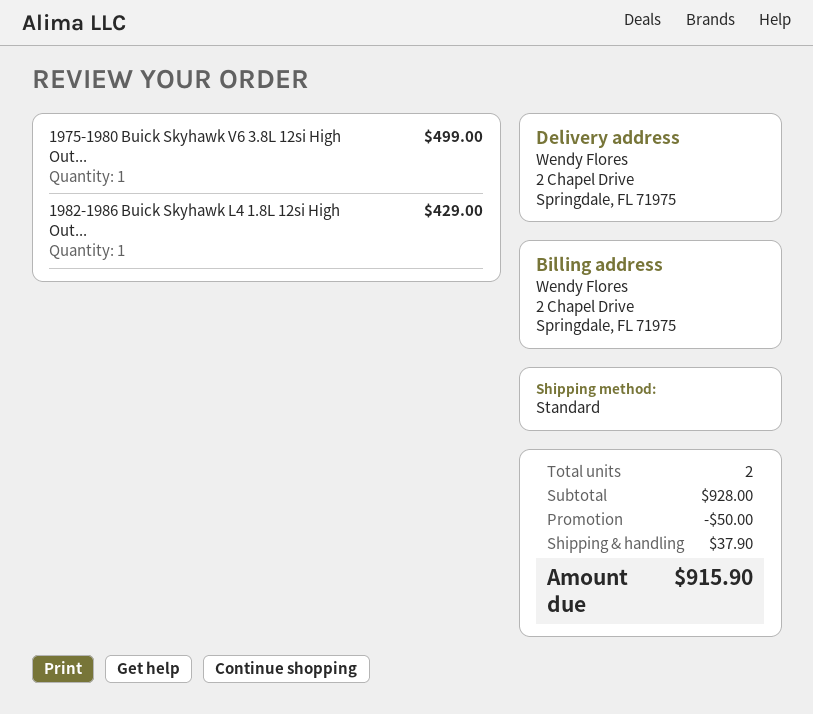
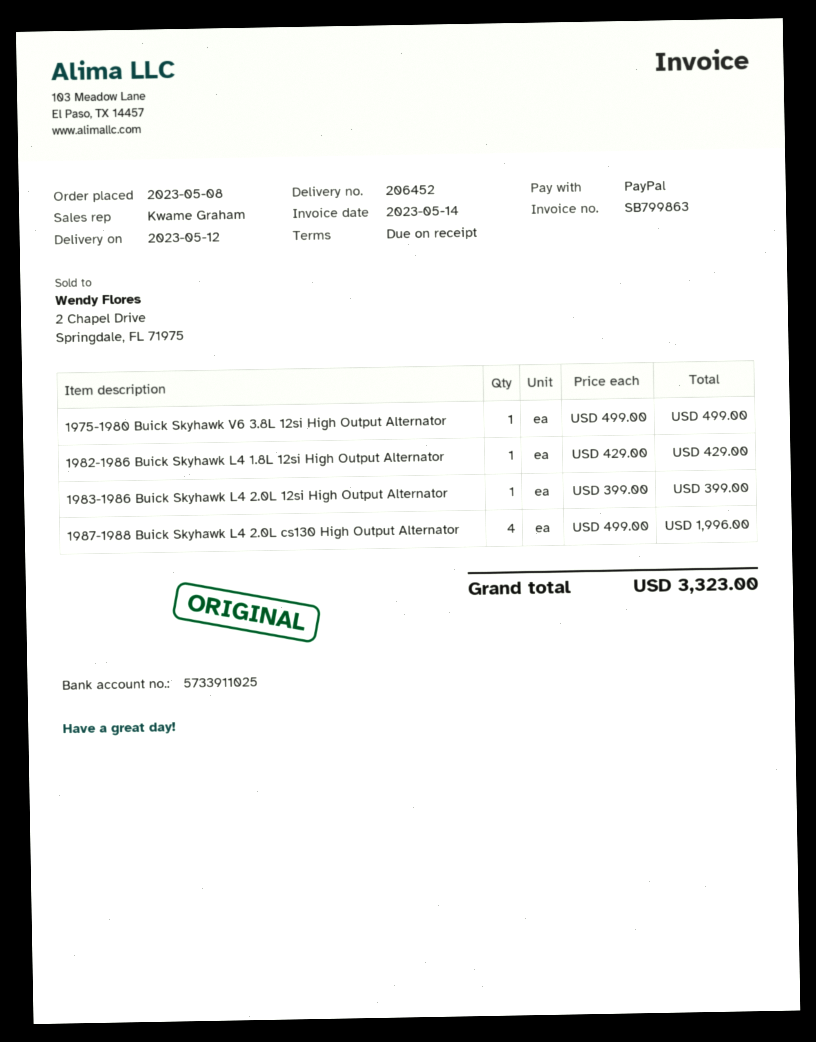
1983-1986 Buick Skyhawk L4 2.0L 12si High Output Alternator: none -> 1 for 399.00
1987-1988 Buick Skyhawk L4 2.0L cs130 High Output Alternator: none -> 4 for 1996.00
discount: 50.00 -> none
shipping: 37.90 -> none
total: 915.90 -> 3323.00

-*-*-

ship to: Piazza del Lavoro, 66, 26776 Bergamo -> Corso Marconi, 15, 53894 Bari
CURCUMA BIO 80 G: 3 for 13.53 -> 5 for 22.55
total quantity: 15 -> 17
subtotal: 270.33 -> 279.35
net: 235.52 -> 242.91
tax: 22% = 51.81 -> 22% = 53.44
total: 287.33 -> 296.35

-*-*-

EXERCISE - Scan the material above. Copy each line where "Buick" occurs.

OUTPUT FOR THIS EXERCISE -
1983-1986 Buick Skyhawk L4 2.0L 12si High Output Alternator: none -> 1 for 399.00
1987-1988 Buick Skyhawk L4 2.0L cs130 High Output Alternator: none -> 4 for 1996.00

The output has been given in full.